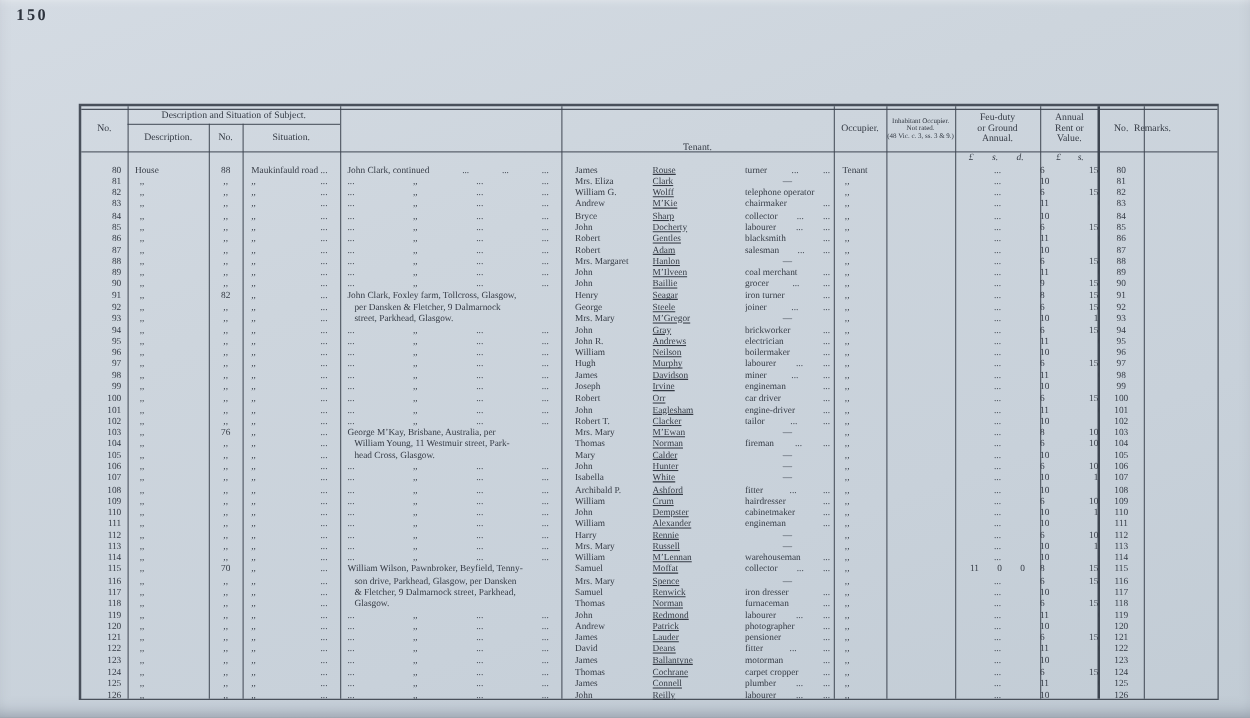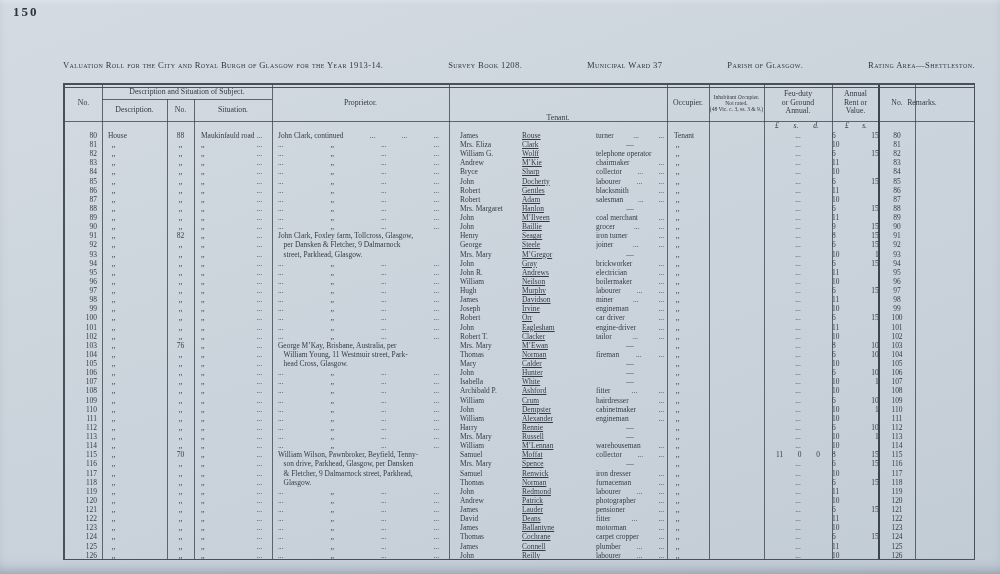--- a/index.html
+++ b/index.html
@@ -23,21 +23,21 @@
   .vl{position:absolute;top:0;bottom:0;width:1px;background:rgba(60,68,80,.78);}
   .vl.partial{top:14px;}
   .vl.thick{width:2px;background:#3d4550;}
   .hl{position:absolute;height:1px;background:rgba(60,68,80,.78);}
   .h{position:absolute;display:flex;align-items:center;justify-content:center;text-align:center;
      font-size:7.8px;line-height:8.8px;white-space:pre-line;color:#343a44;}
   .h.tiny{font-size:5.6px;line-height:6.1px;}
   .units{position:absolute;top:36px;height:10px;line-height:10px;font-size:7.6px;font-style:italic;
      display:flex;justify-content:space-between;box-sizing:border-box;}
   .rows{position:absolute;left:0;top:46px;width:912px;}
-  .row{display:flex;height:9.13px;line-height:9.15px;font-size:7.45px;white-space:pre;align-items:center;}
+  .row{display:flex;height:9.13px;line-height:9.15px;font-size:7.45px;white-space:pre;}
   .row>div{box-sizing:border-box;overflow:hidden;flex:none;}
   .c-no1{width:37px;text-align:right;padding-right:5px;}
   .c-desc{width:65px;padding-left:6px;}
   .c-sno{width:27px;text-align:center;}
   .c-sit{width:78px;padding:0 10px 0 7px;}
   .c-prop{width:177px;padding:0 10px 0 6px;}
   .c-fn{width:73px;padding-left:11px;}
   .c-ln{width:74px;text-decoration:underline;}
   .c-occ{width:71px;padding-right:3px;}
   .c-ocr{width:42px;padding-left:7px;}
@@ -49,27 +49,20 @@
   .c-no2{width:36px;text-align:center;}
   .c-rem{width:62px;}
   .spread{display:flex;justify-content:space-between;}
 </style>
 </head>
 <body>
 
 <div class="page">
   <div class="pageno">150</div>
 
-  <div class="title">
-    <span>Valuation Roll for the City and Royal Burgh of Glasgow for the Year 1913-14.</span>
-    <span>Survey Book 1208.</span>
-    <span>Municipal Ward 37</span>
-    <span>Parish of Glasgow.</span>
-    <span>Rating Area—Shettleston.</span>
-  </div>
 
   <div class="tbl">
 
     <div class="vl" style="left:37px"></div>
     <div class="vl partial" style="left:102px"></div>
     <div class="vl partial" style="left:129px"></div>
     <div class="vl" style="left:207px"></div>
     <div class="vl" style="left:384px"></div>
     <div class="vl" style="left:602px"></div>
     <div class="vl" style="left:644px"></div>
@@ -79,21 +72,20 @@
     <div class="vl" style="left:850px"></div>
 
     <div class="hl" style="left:37px;width:170px;top:14px"></div>
     <div class="hl" style="left:0;right:0;top:36px"></div>
 
     <div class="h" style="left:0;width:37px;top:0;height:36px">No.</div>
     <div class="h" style="left:37px;width:170px;top:0;height:14px">Description and Situation of Subject.</div>
     <div class="h" style="left:37px;width:65px;top:14px;height:22px">Description.</div>
     <div class="h" style="left:102px;width:27px;top:14px;height:22px">No.</div>
     <div class="h" style="left:129px;width:78px;top:14px;height:22px">Situation.</div>
-    <div class="h" style="left:207px;width:177px;top:0;height:36px">Proprietor.</div>
     <div class="h" style="left:384px;width:218px;top:15px;height:36px">Tenant.</div>
     <div class="h" style="left:602px;width:42px;top:0;height:36px">Occupier.</div>
     <div class="h tiny" style="left:644px;width:55px;top:0;height:36px">Inhabitant Occupier.
 Not rated.
 (48 Vic. c. 3, ss. 3 &amp; 9.)</div>
     <div class="h" style="left:699px;width:68px;top:0;height:36px">Feu-duty
 or Ground
 Annual.</div>
     <div class="h" style="left:767px;width:47px;top:0;height:36px">Annual
 Rent or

**WORK TO BE COMPLETED:** Each entry above is to be written out again unchanged, apart from the pictures, which are left out.

**ANSWER TO THIS EXERCISE:**
--- a/index.html
+++ b/index.html
@@ -23,21 +23,21 @@
   .vl{position:absolute;top:0;bottom:0;width:1px;background:rgba(60,68,80,.78);}
   .vl.partial{top:14px;}
   .vl.thick{width:2px;background:#3d4550;}
   .hl{position:absolute;height:1px;background:rgba(60,68,80,.78);}
   .h{position:absolute;display:flex;align-items:center;justify-content:center;text-align:center;
      font-size:7.8px;line-height:8.8px;white-space:pre-line;color:#343a44;}
   .h.tiny{font-size:5.6px;line-height:6.1px;}
   .units{position:absolute;top:36px;height:10px;line-height:10px;font-size:7.6px;font-style:italic;
      display:flex;justify-content:space-between;box-sizing:border-box;}
   .rows{position:absolute;left:0;top:46px;width:912px;}
-  .row{display:flex;height:9.13px;line-height:9.15px;font-size:7.45px;white-space:pre;align-items:center;}
+  .row{display:flex;height:9.13px;line-height:9.15px;font-size:7.45px;white-space:pre;}
   .row>div{box-sizing:border-box;overflow:hidden;flex:none;}
   .c-no1{width:37px;text-align:right;padding-right:5px;}
   .c-desc{width:65px;padding-left:6px;}
   .c-sno{width:27px;text-align:center;}
   .c-sit{width:78px;padding:0 10px 0 7px;}
   .c-prop{width:177px;padding:0 10px 0 6px;}
   .c-fn{width:73px;padding-left:11px;}
   .c-ln{width:74px;text-decoration:underline;}
   .c-occ{width:71px;padding-right:3px;}
   .c-ocr{width:42px;padding-left:7px;}
@@ -49,27 +49,20 @@
   .c-no2{width:36px;text-align:center;}
   .c-rem{width:62px;}
   .spread{display:flex;justify-content:space-between;}
 </style>
 </head>
 <body>
 
 <div class="page">
   <div class="pageno">150</div>
 
-  <div class="title">
-    <span>Valuation Roll for the City and Royal Burgh of Glasgow for the Year 1913-14.</span>
-    <span>Survey Book 1208.</span>
-    <span>Municipal Ward 37</span>
-    <span>Parish of Glasgow.</span>
-    <span>Rating Area—Shettleston.</span>
-  </div>
 
   <div class="tbl">
 
     <div class="vl" style="left:37px"></div>
     <div class="vl partial" style="left:102px"></div>
     <div class="vl partial" style="left:129px"></div>
     <div class="vl" style="left:207px"></div>
     <div class="vl" style="left:384px"></div>
     <div class="vl" style="left:602px"></div>
     <div class="vl" style="left:644px"></div>
@@ -79,21 +72,20 @@
     <div class="vl" style="left:850px"></div>
 
     <div class="hl" style="left:37px;width:170px;top:14px"></div>
     <div class="hl" style="left:0;right:0;top:36px"></div>
 
     <div class="h" style="left:0;width:37px;top:0;height:36px">No.</div>
     <div class="h" style="left:37px;width:170px;top:0;height:14px">Description and Situation of Subject.</div>
     <div class="h" style="left:37px;width:65px;top:14px;height:22px">Description.</div>
     <div class="h" style="left:102px;width:27px;top:14px;height:22px">No.</div>
     <div class="h" style="left:129px;width:78px;top:14px;height:22px">Situation.</div>
-    <div class="h" style="left:207px;width:177px;top:0;height:36px">Proprietor.</div>
     <div class="h" style="left:384px;width:218px;top:15px;height:36px">Tenant.</div>
     <div class="h" style="left:602px;width:42px;top:0;height:36px">Occupier.</div>
     <div class="h tiny" style="left:644px;width:55px;top:0;height:36px">Inhabitant Occupier.
 Not rated.
 (48 Vic. c. 3, ss. 3 &amp; 9.)</div>
     <div class="h" style="left:699px;width:68px;top:0;height:36px">Feu-duty
 or Ground
 Annual.</div>
     <div class="h" style="left:767px;width:47px;top:0;height:36px">Annual
 Rent or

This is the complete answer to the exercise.